Tatil anlayışı kişiye göre değişir. Aynı yörede tatil yapanların bile, keyif aldığı anlar farklıdır. Çeşme’de tatil yaptığınızı hayal edin. Bazıları için tatil elinde güzel bir kitapla izole bir plajda bir şezlonga uzanmak, bazıları için Alaçatı’da sörf yapmak, bazıları için Ildır’a gidip gün batımını seyrederken küçük bir balıkçı kasabasının huzurunu hissetmektir. Bazıları için beach clublara gidip en ünlü DJ’lerin müzikleri eşliğinde happy hour’a katılmak en keyifli anılarken, kimisi için yerel pazarları gezip ege otlarını keşfetmek, ev yapımı limon ve sakız reçellerini alıp İstanbul’da yenmek üzere stoklamak en keyif verici tecrübedir.
***
Size keyif veren tatil tecrübesi ne ise, sizin için ideal tatil odur. Tatil yaparken doğru veya yanlış yoktur. Kişiyi mutlu eden anlar, o kişi için doğru tatildir. Uzun yıllar evvel ünlü bir gazeteci New York’a gittiğinde otel odasına kapanmayı ve televizyon seyretmeyi çok sevdiğini yazmıştı. Çok hoşuma gitmişti. Bazıları için şehri her an gezmemek vakit ve para kaybı olarak algılanabilecekken, çok yoğun bir tempoda çalışan gazeteci için en ideal tatilin bu olduğunu anlayabildim.
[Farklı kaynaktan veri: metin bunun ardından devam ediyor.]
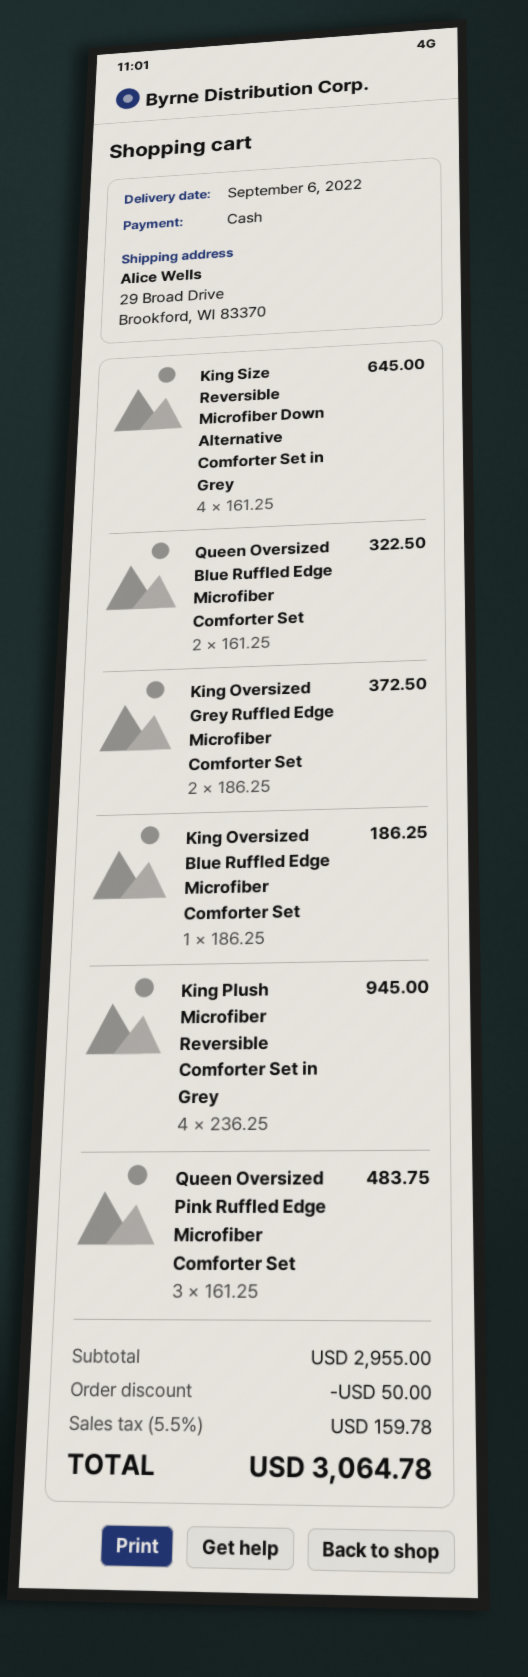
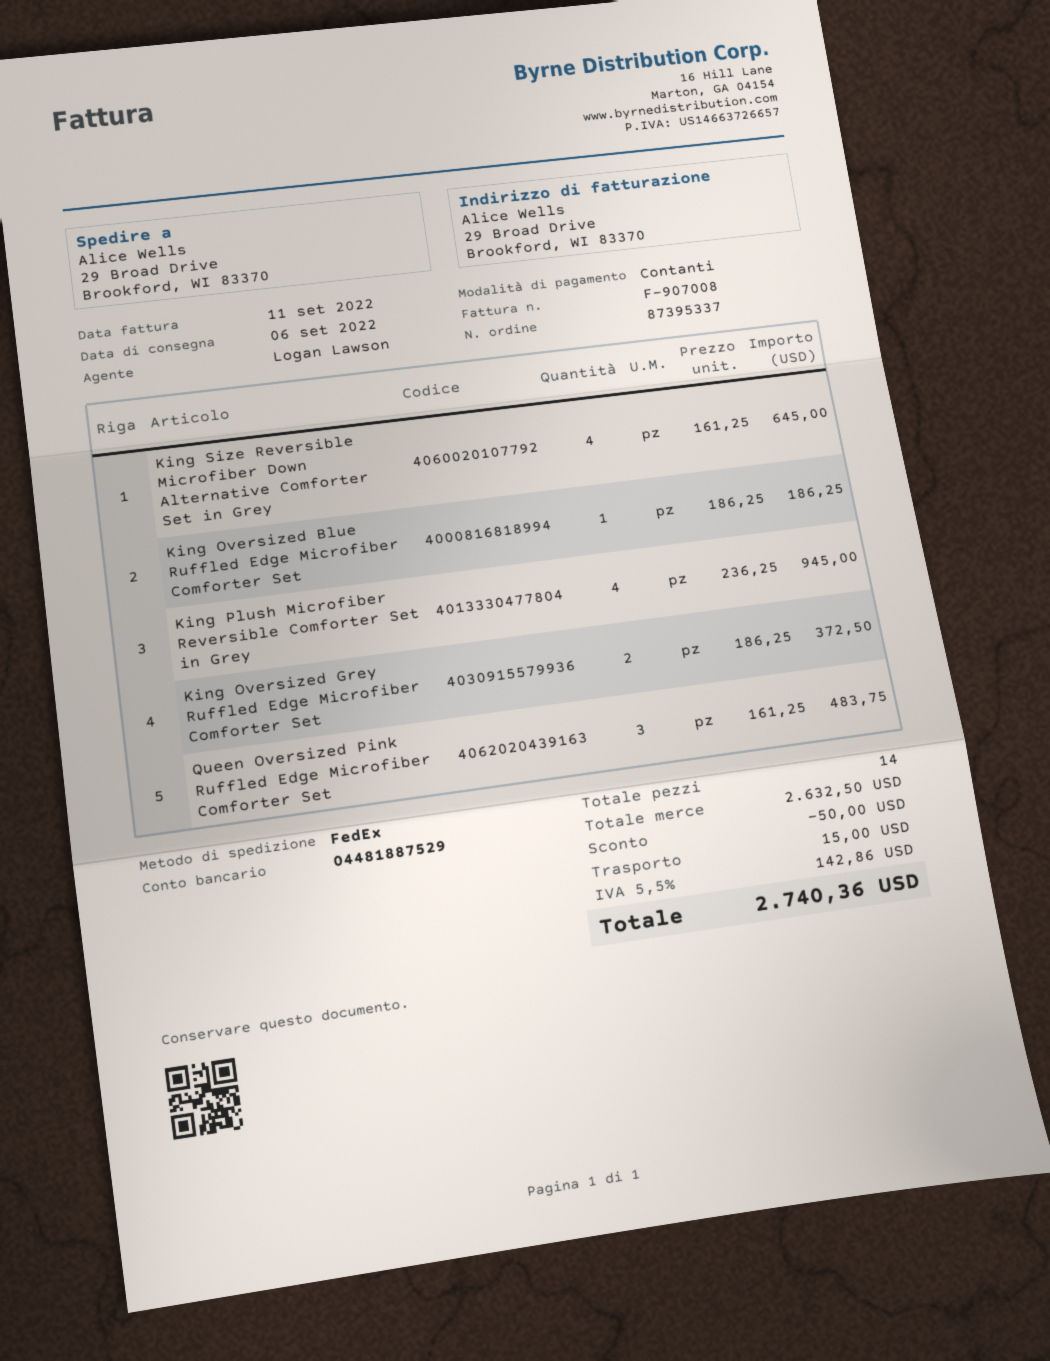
Queen Oversized Blue Ruffled Edge Microfiber Comforter Set: 2 x 161.25 = 322.50 -> none
subtotal: 2955.00 -> 2632.50
shipping: none -> 15.00
tax: 5.5% = 159.78 -> 5.5% = 142.86
total: 3064.78 -> 2740.36

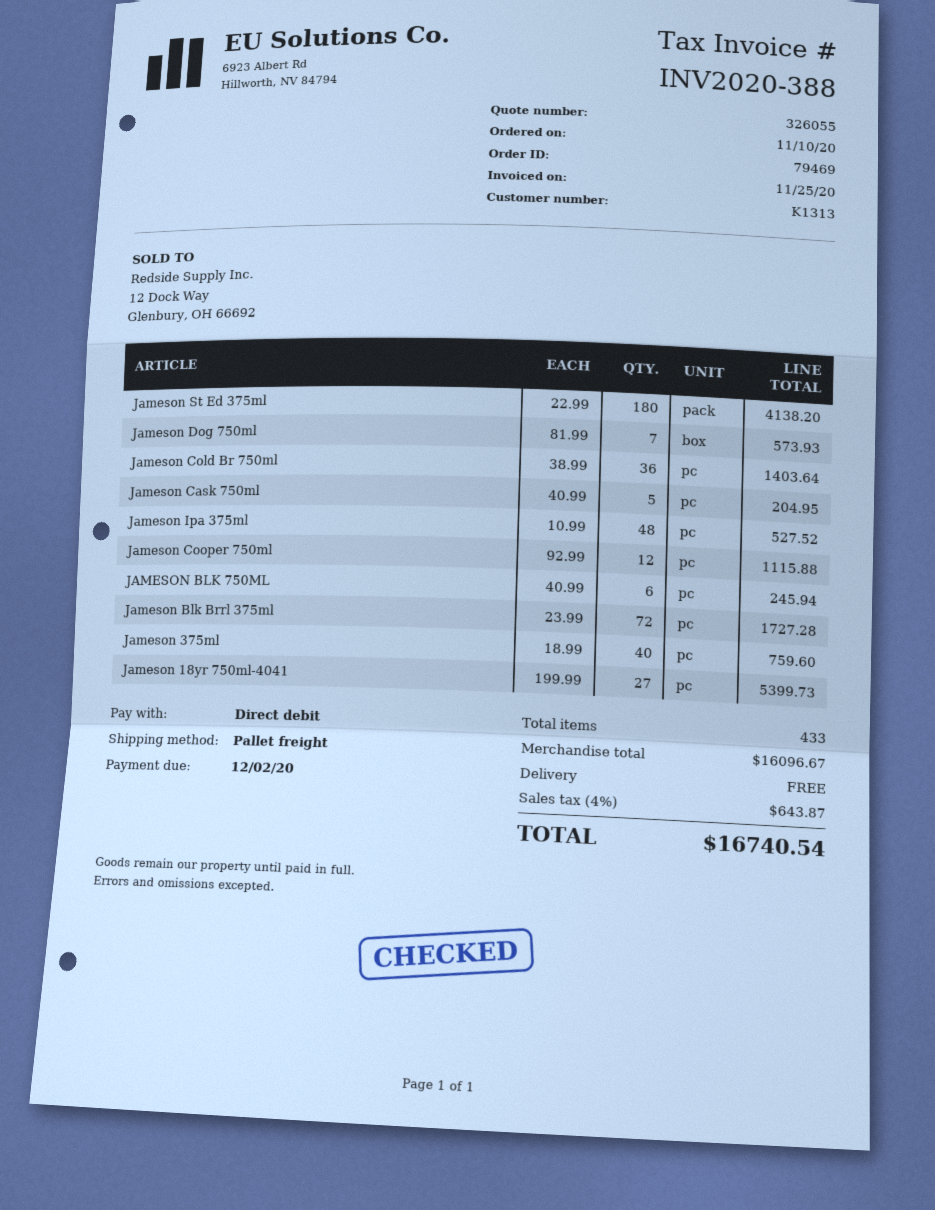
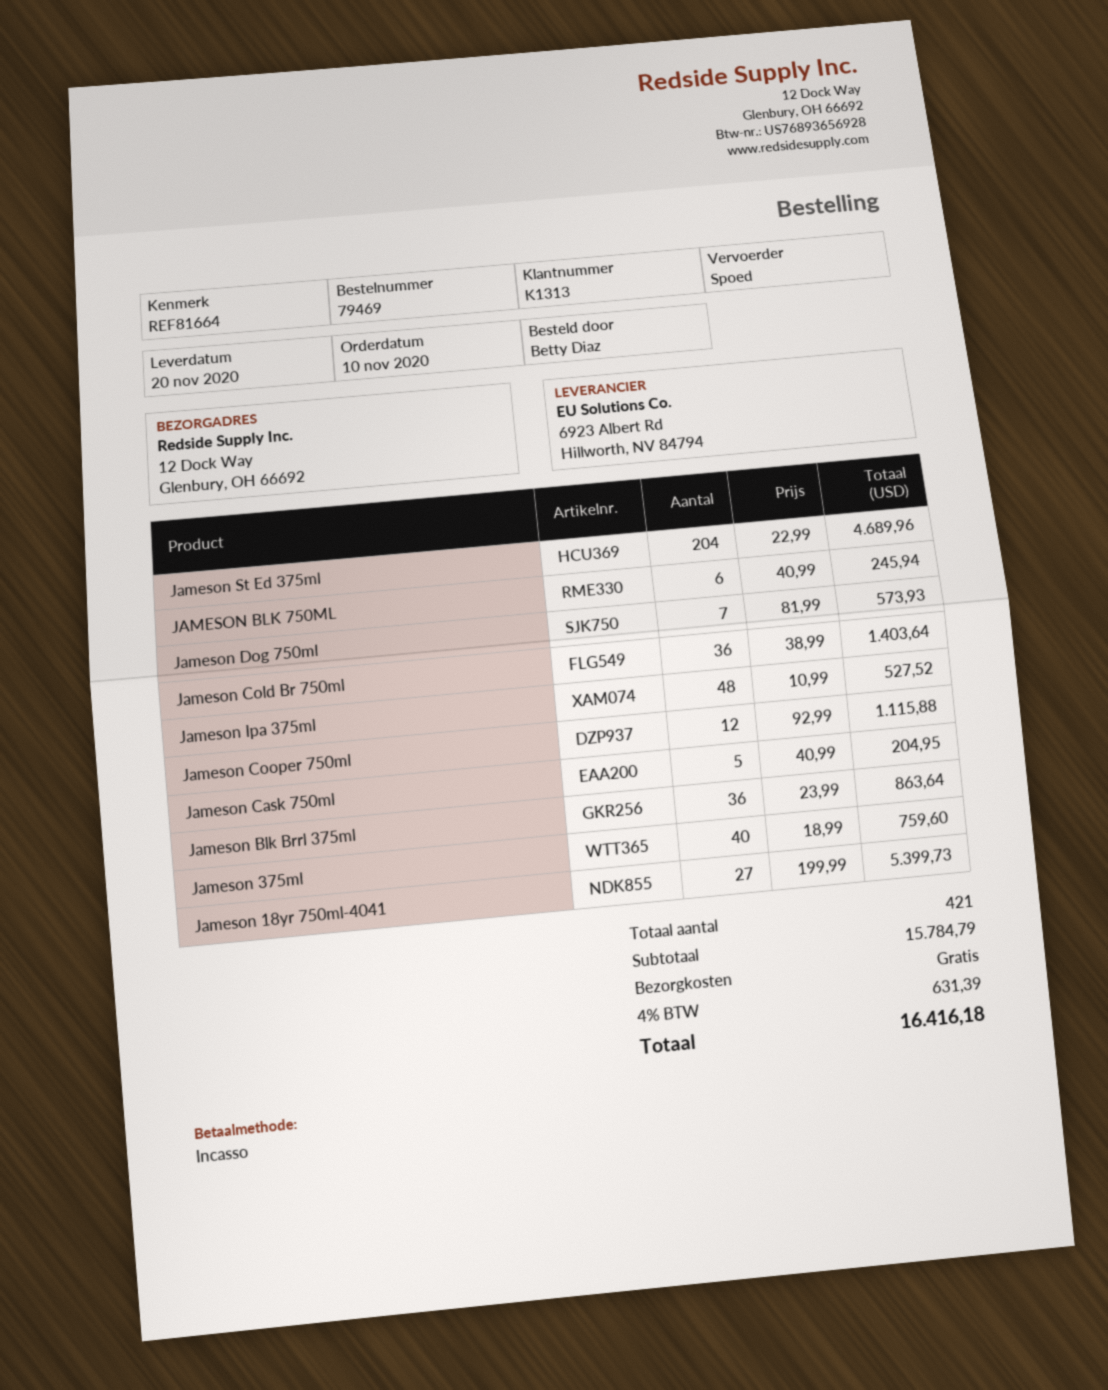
shipping method: pallet freight -> express
Jameson St Ed 375ml: 180 x 22.99 = 4138.20 -> 204 x 22.99 = 4689.96
Jameson Blk Brrl 375ml: 72 x 23.99 = 1727.28 -> 36 x 23.99 = 863.64
total quantity: 433 -> 421
subtotal: 16096.67 -> 15784.79
tax: 4% = 643.87 -> 4% = 631.39
total: 16740.54 -> 16416.18

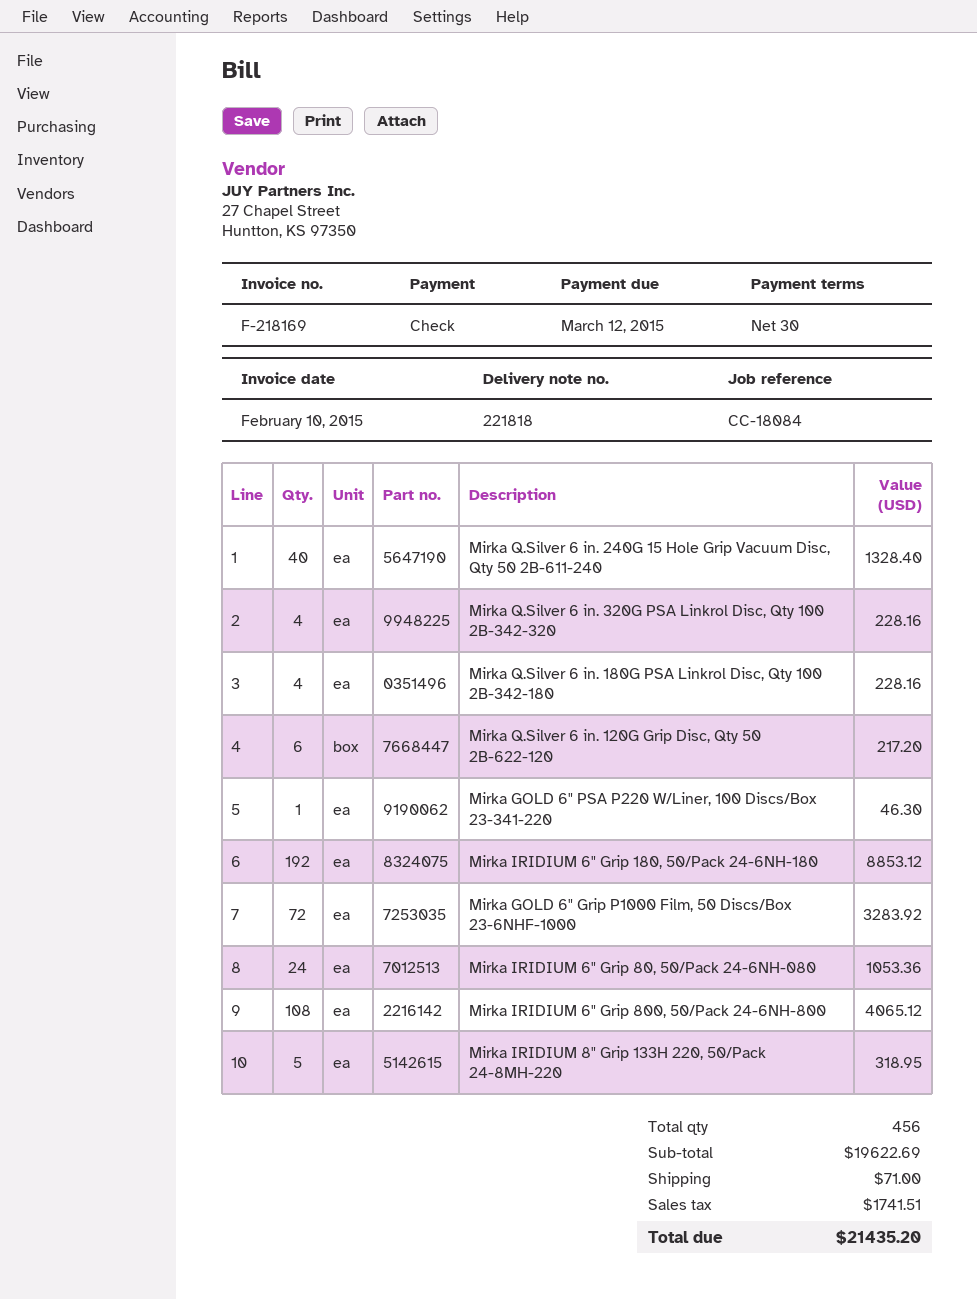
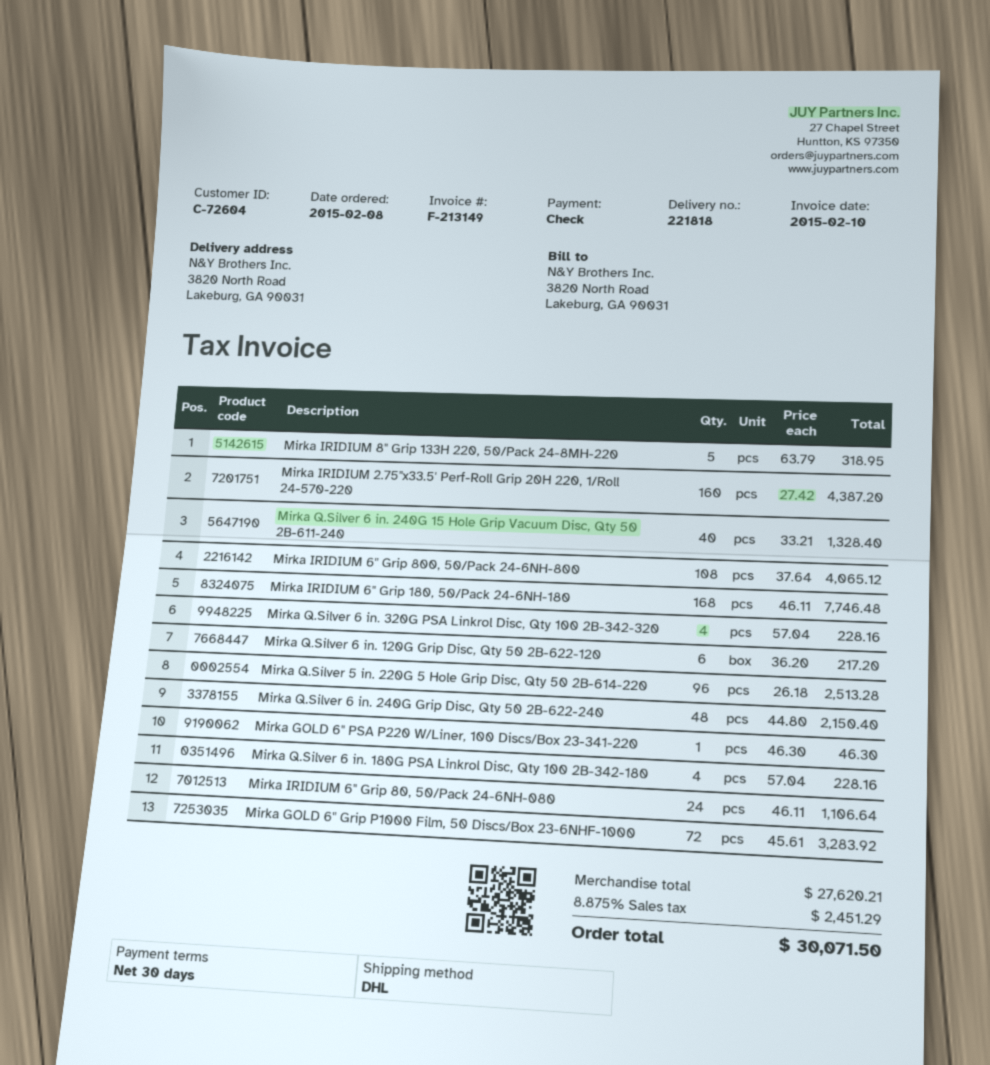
invoice number: F-218169 -> F-213149
Mirka IRIDIUM 6" Grip 180, 50/Pack 24-6NH-180: 192 for 8853.12 -> 168 for 7746.48
Mirka IRIDIUM 6" Grip 80, 50/Pack 24-6NH-080: 24 for 1053.36 -> 24 for 1106.64
Mirka IRIDIUM 2.75"x33.5' Perf-Roll Grip 20H 220, 1/Roll 24-570-220: none -> 160 for 4387.20
Mirka Q.Silver 5 in. 220G 5 Hole Grip Disc, Qty 50 2B-614-220: none -> 96 for 2513.28
Mirka Q.Silver 6 in. 240G Grip Disc, Qty 50 2B-622-240: none -> 48 for 2150.40
subtotal: 19622.69 -> 27620.21
shipping: 71.00 -> none
tax: 1741.51 -> 2451.29
total: 21435.20 -> 30071.50

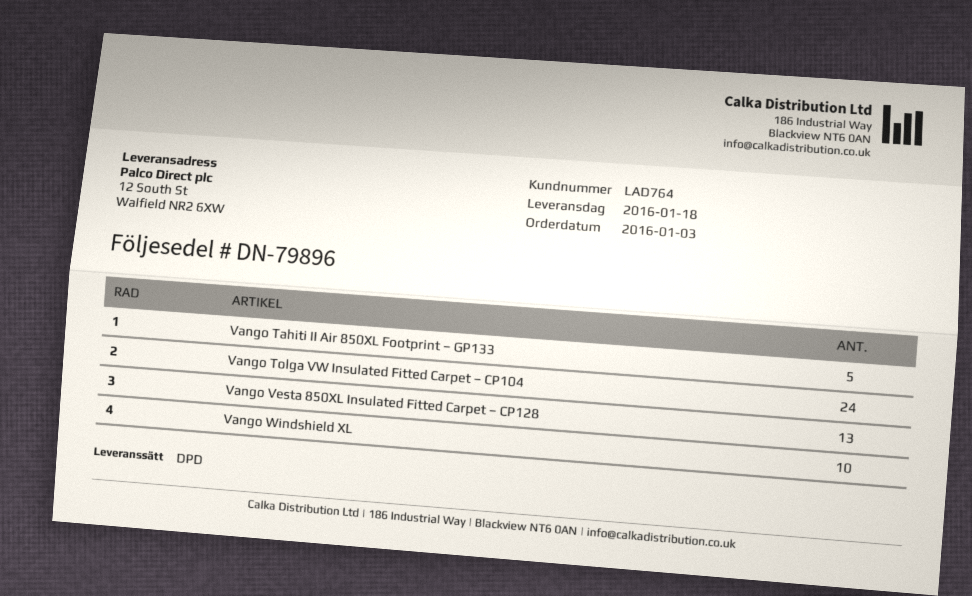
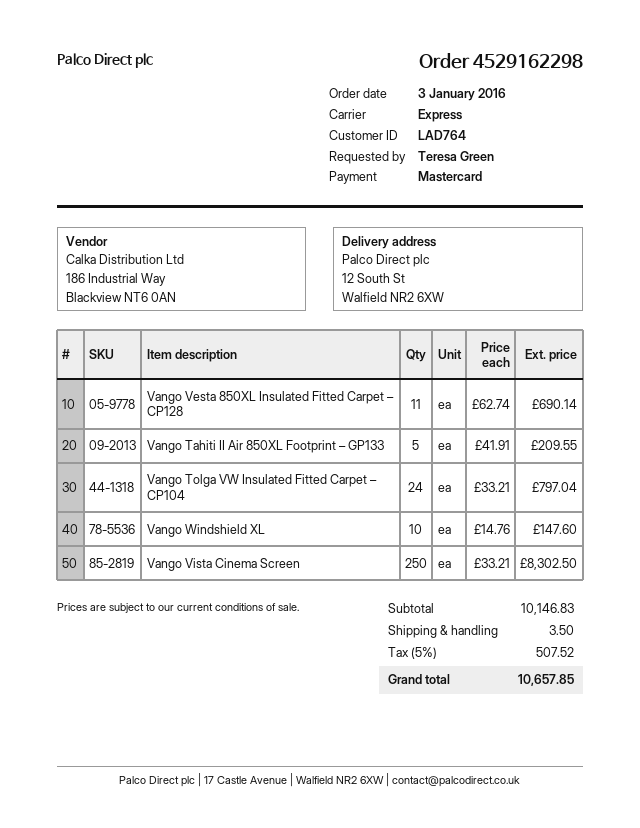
shipping method: DPD -> express
Vango Vesta 850XL Insulated Fitted Carpet – CP128: 13 -> 11
Vango Vista Cinema Screen: none -> 250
Tatilde kafayı boşaltmak ve günlük hayattan uzaklaşmak birinci hedef olmalı.
***
Kısa veya uzun bir tatil yaptığınızda, tatil zevkiniz ne olursa olsun herkesin hemfikir olacağı tek bir nokta vardır; huzurlu bir uyku çekmek ve huzurlu bir şekilde uyanmak. Bu seneki ilk ve kısa olan Çeşme tatilimde her gün matkap ve inşaat gürültüleriyle uyandım. Pazar sabahı da dâhil. Özellikle Çeşme’ye inşaat yasağının başladığı tarih olan 15 Haziran’dan sonra gitmeme rağmen, kaldığımın evin hem önünde hem de arka sokağında, sanki kimse yaşamıyormuşçasına yapılan duyarsız inşaatlar, kısa tatilimde canımı sıktı. En çok da o sokaklarda yaşayan, çalışan, çocuk bakan, hastası olan, evi orda olan insanları düşündüm. Bir sabah zabıtayı aradığımda, aynı bölgeyle ilgili 30-40 kişinin aradığını, işleme alacaklarını, şikayetimi hemen kaydedeceklerini söylediler. Ertesi sabah, hem de pazar sabahı değişen hiçbir şey olmadı. Pazar sabahı insanlar kuş sesleri yerine, yine matkap sesleriyle uyandı.
***
Çeşme Belediyesi’nin inşaat yasaklarına uymayanları neden susturmadığını, neden daha sıkı bir denetim yapmadığını anlayamadım. Ancak çok sevilen bir tatil beldesi olan Çeşme için çok kötü bir imaj olduğunu söyleyebilirim. İnşaat yasağı için alınan bir karar var ve bu karar 15 Haziran’dan itibaren yürürlüğe girdi. Hele de pazar günü çifte inşaat gürültüsüyle uyanmanın yasak kapsamında olmadığına eminim. Bir vatandaş olarak hem zabıtayı telefonla aradım, hem de Çeşme Belediyesi’nin resmi Twitter hesabına yazdım. Ben kısa bir tatilden sonra evime ve işime, yani İstanbul’a döndüm ama, Çeşme’de yaşayanlar için Çeşme Belediyesi’nin bu mantık dışı ve yasakları delerek yapılan gürültüye el atmasını gönülden dilerim. Çeşme tertemiz deniziyle, serpme kahvaltılarıyla, birbirinden güzel Ege yemekleriyle, Alaçatı sokaklarıyla, sörf merkezleriyle, kumrusuyla, Dalyan’ıyla, sakız reçelleriyle, limon ağaçlarıyla, eğlencesiyle, mutlu insanlarıyla hatırlanmalı… Gürültülü inşaat sesleriyle değil.